Mondo is fully incorporated within a mobile app and a debit card. After any transaction, a notification comes up on the consumer’s smartphone and your bank balance is updated.
Blomfield says: "There’s no ‘Balance’ and ‘Available Balance’. Imagine if Gmail made you wait overnight to see the e-mails you received that day."
Transactions are displayed on a graph within the app to show your expenditure and income over each month. Based on spending patterns, it can predict if you will overspend in the month.
Every transaction, whether it is a purchase or a payment, is tagged with various forms of information, such as where you spent the money and into categories, such as groceries or transport. Utilising this, the app can tell you how much the consumer has spent over time on certain things and in certain places with the touch of a button.
According to Blomfield, this can lead to crucial insight into your spending. He says: "Insight is suing smart analysis of the data to tell you something. Say a transaction with an energy company, it can tell you that the bill is 30% higher than normal. Maybe I’ve been overcharged. Maybe it’s a water bill that’s leapt 100%, maybe there’s been a leak. It’s that kind of insight that can vary from that to things like you’re spending more on coffee and bagels this month.
"If it’s ten days before payday and you’re running out of money, we can turn your account or card off for free or we can give you an extended overdraft."
Data is a key area of concern for many consumers. While it can be used to the consumer’s benefit, it can also be sold off to their annoyance.
Blomfield says: "Fundamentally, it’s the customer’s data. A lot of people have got very sensitive about what data people are collecting and for what purpose. We’re very cognisant of that. If they don’t want to have that collected, it’s absolutely their choice. Secondly, once it’s collected, their own data is their own property. We might do stuff on an aggregate level, but we will not sell personal data to third parties.
"The future of personal data is not flogging it. If banks become a conduit for selling adverts, we will lose customer trust."
Mondo Bank’s system is built from scratch to ‘be fit for purpose’, something that large retail banks cannot do.

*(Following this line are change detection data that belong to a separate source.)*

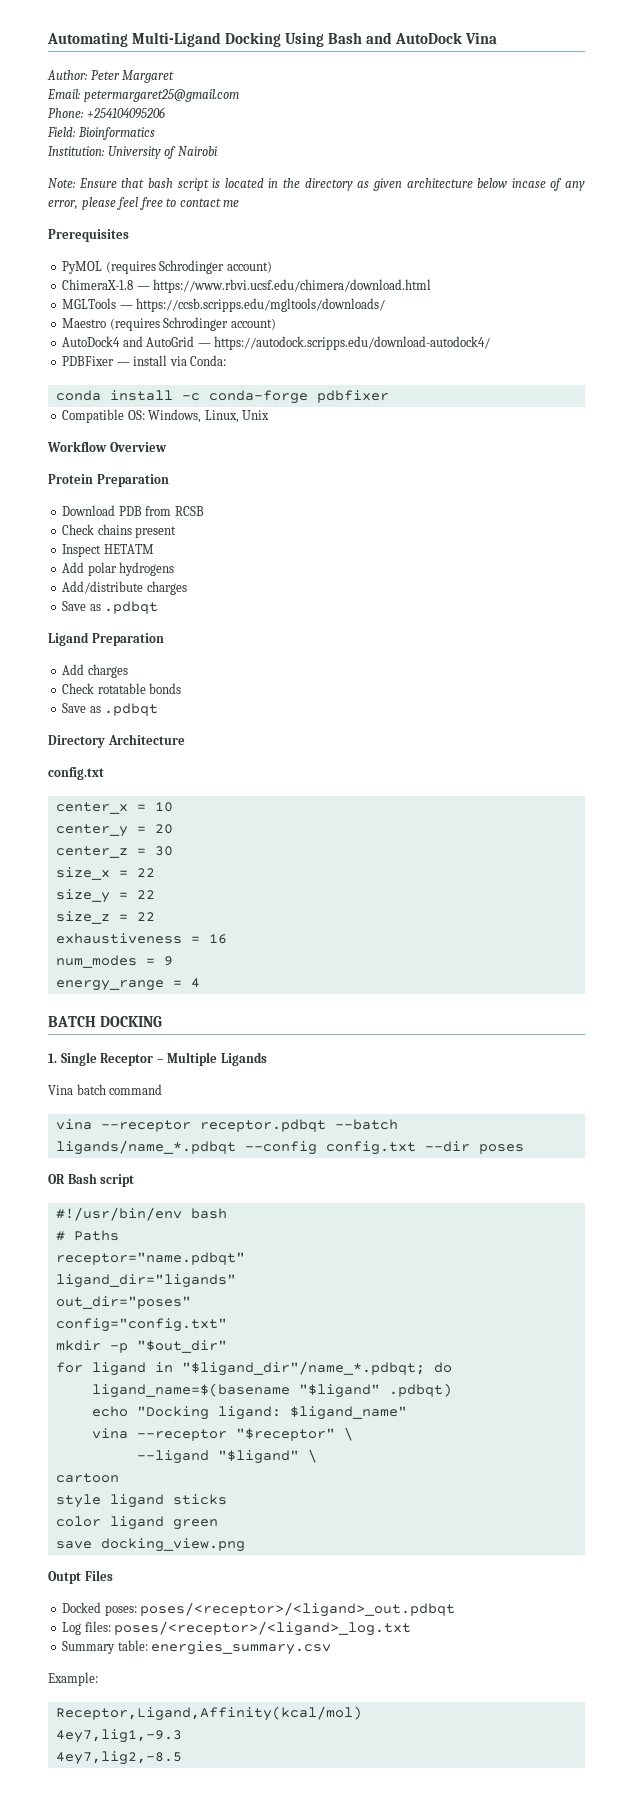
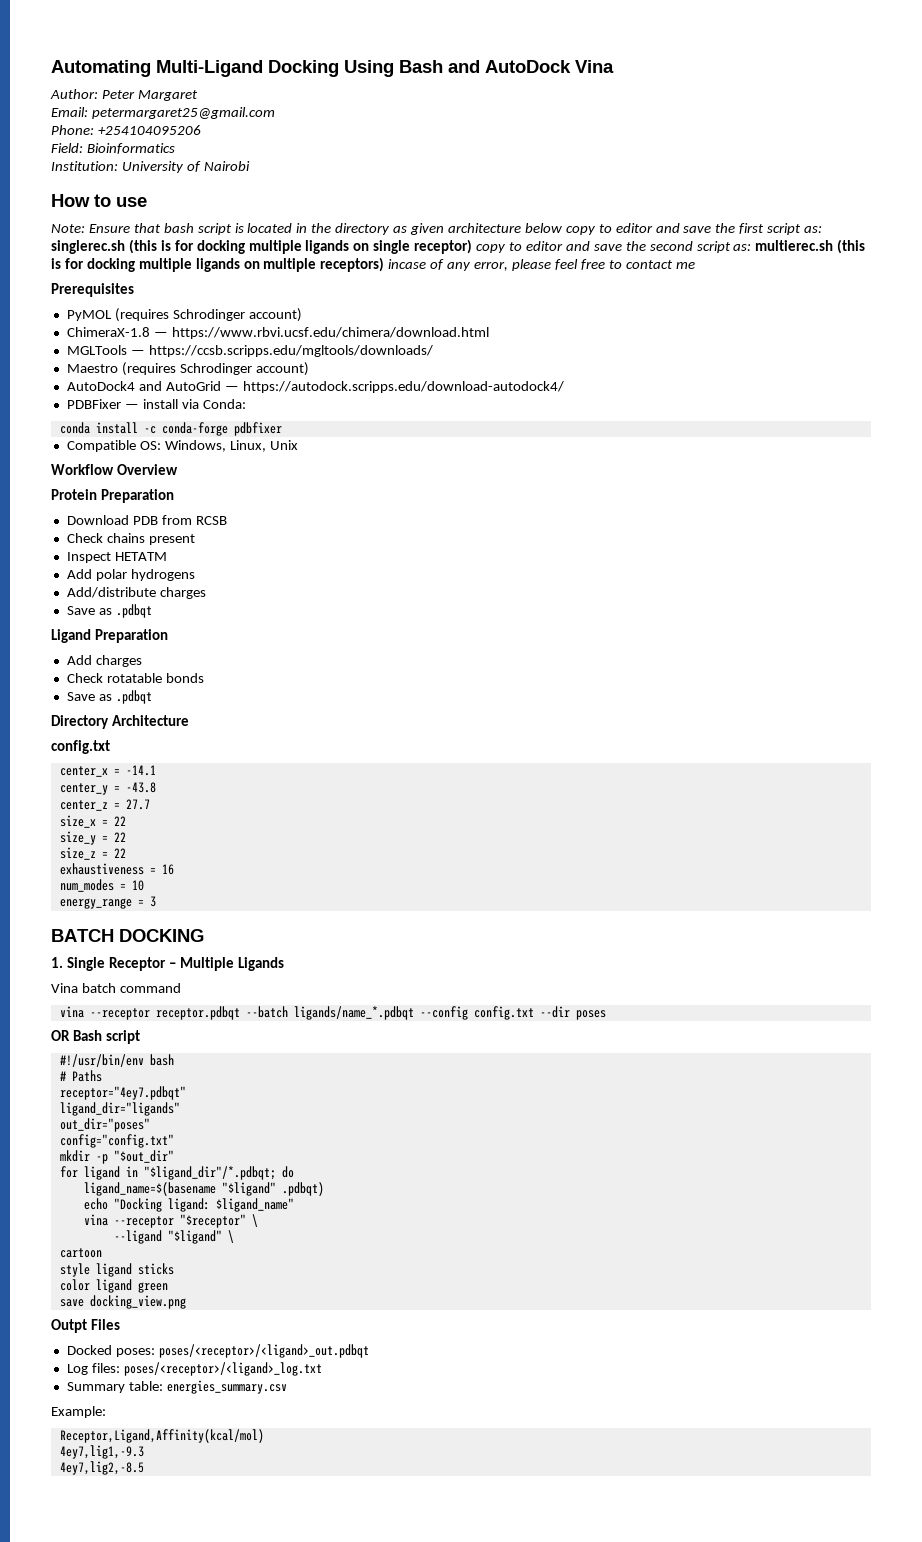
+ How to use
- Note: Ensure that bash script is located in the directory as given architecture below incase of any error, please feel free to contact me
+ Note: Ensure that bash script is located in the directory as given architecture below copy to editor and save the first script as: singlerec.sh (this is for docking multiple ligands on single receptor) copy to editor and save the second script as: multierec.sh (this is for docking multiple ligands on multiple receptors) incase of any error, please feel free to contact me
- center_x = 10
+ center_x = -14.1
- center_y = 20
+ center_y = -43.8
- center_z = 30
+ center_z = 27.7
- num_modes = 9
+ num_modes = 10
- energy_range = 4
+ energy_range = 3
- receptor="name.pdbqt"
+ receptor="4ey7.pdbqt"
- for ligand in "$ligand_dir"/name_*.pdbqt; do
+ for ligand in "$ligand_dir"/*.pdbqt; do

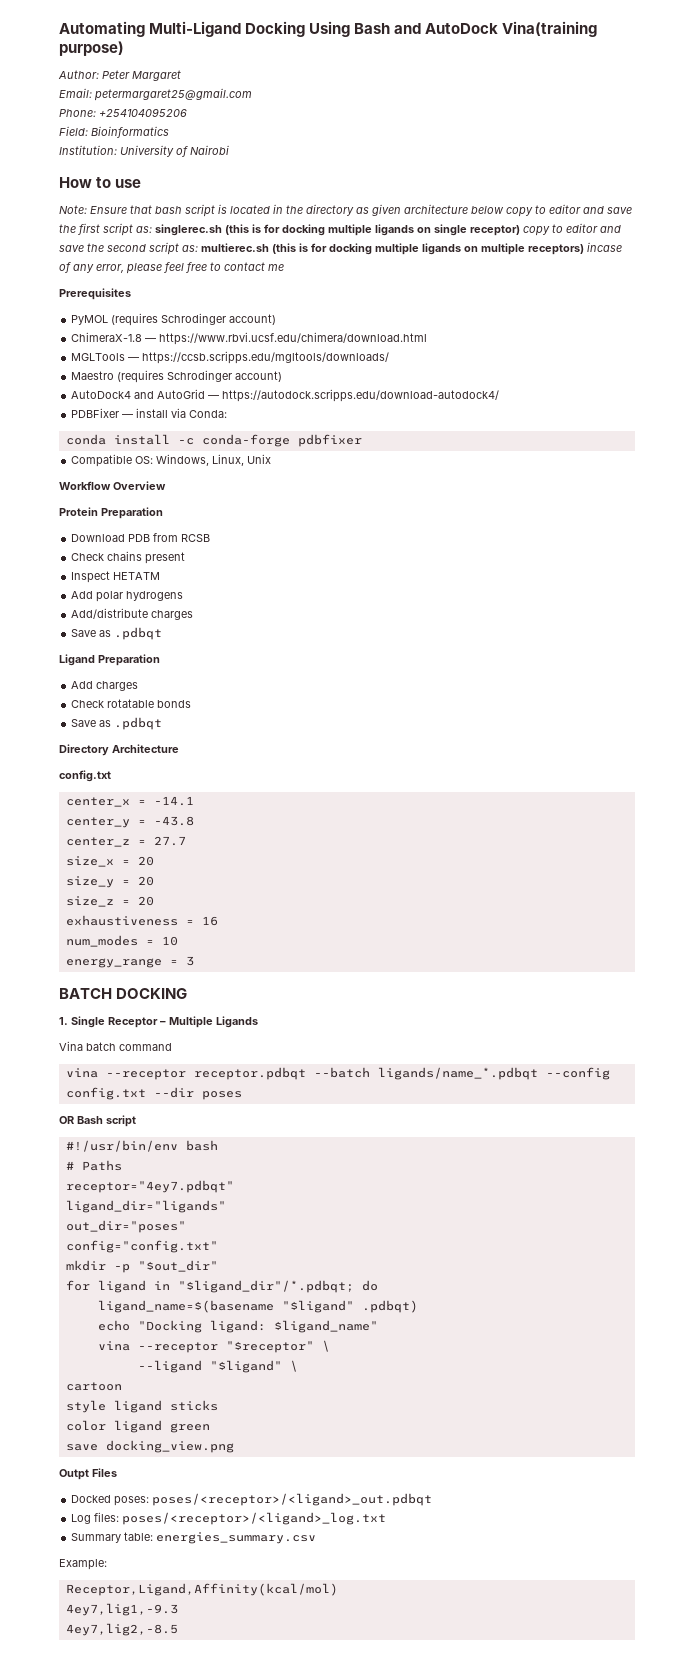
- Automating Multi-Ligand Docking Using Bash and AutoDock Vina
+ Automating Multi-Ligand Docking Using Bash and AutoDock Vina(training purpose)
- size_x = 22
+ size_x = 20
- size_y = 22
+ size_y = 20
- size_z = 22
+ size_z = 20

Blomfield says: "Banks cannot do this stuff. Their systems date from the 1970s. A smartphone is more powerful than the mainframes from the 1970s. It’s not surprising they can’t deliver this stuff. They are creaking under the burden of that legacy. Many banks spend over a billion a year to keep their legacy software alive."
Ready to launch?
There a few hurdles left before Mondo fully enters the market. If all goes well with the regulators, the bank could be in the palm of consumers’ hands within six months. This is if the funding is there, Blomfield stating that around £15-20m more is needed.
However, who will join Mondo Bank? Switching bank is easier than ever in the UK, yet the switching rate was a dismal 2.4% in 2014.
Blomfield says: "The reason I think people don’t switch is twofold. There is no differentiation between banks. Even with the new challenger banks, I don’t think they’re truly differentiated. You’re going to get screwed by NatWest or Lloyds, choose your poison.
"Also, getting a bank account is an incredibly painful process when you compare it to installing Whatsapp or signing into Facebook. If you can make a product that is truly differentiated and loveable and you can make signup 30 seconds, you’ll see a very different changing rate. Our biggest focus is making something people want."
Blomfield concludes: "We’re really focused on making something that a few people love rather than something mediocre that people will be ambivalent about."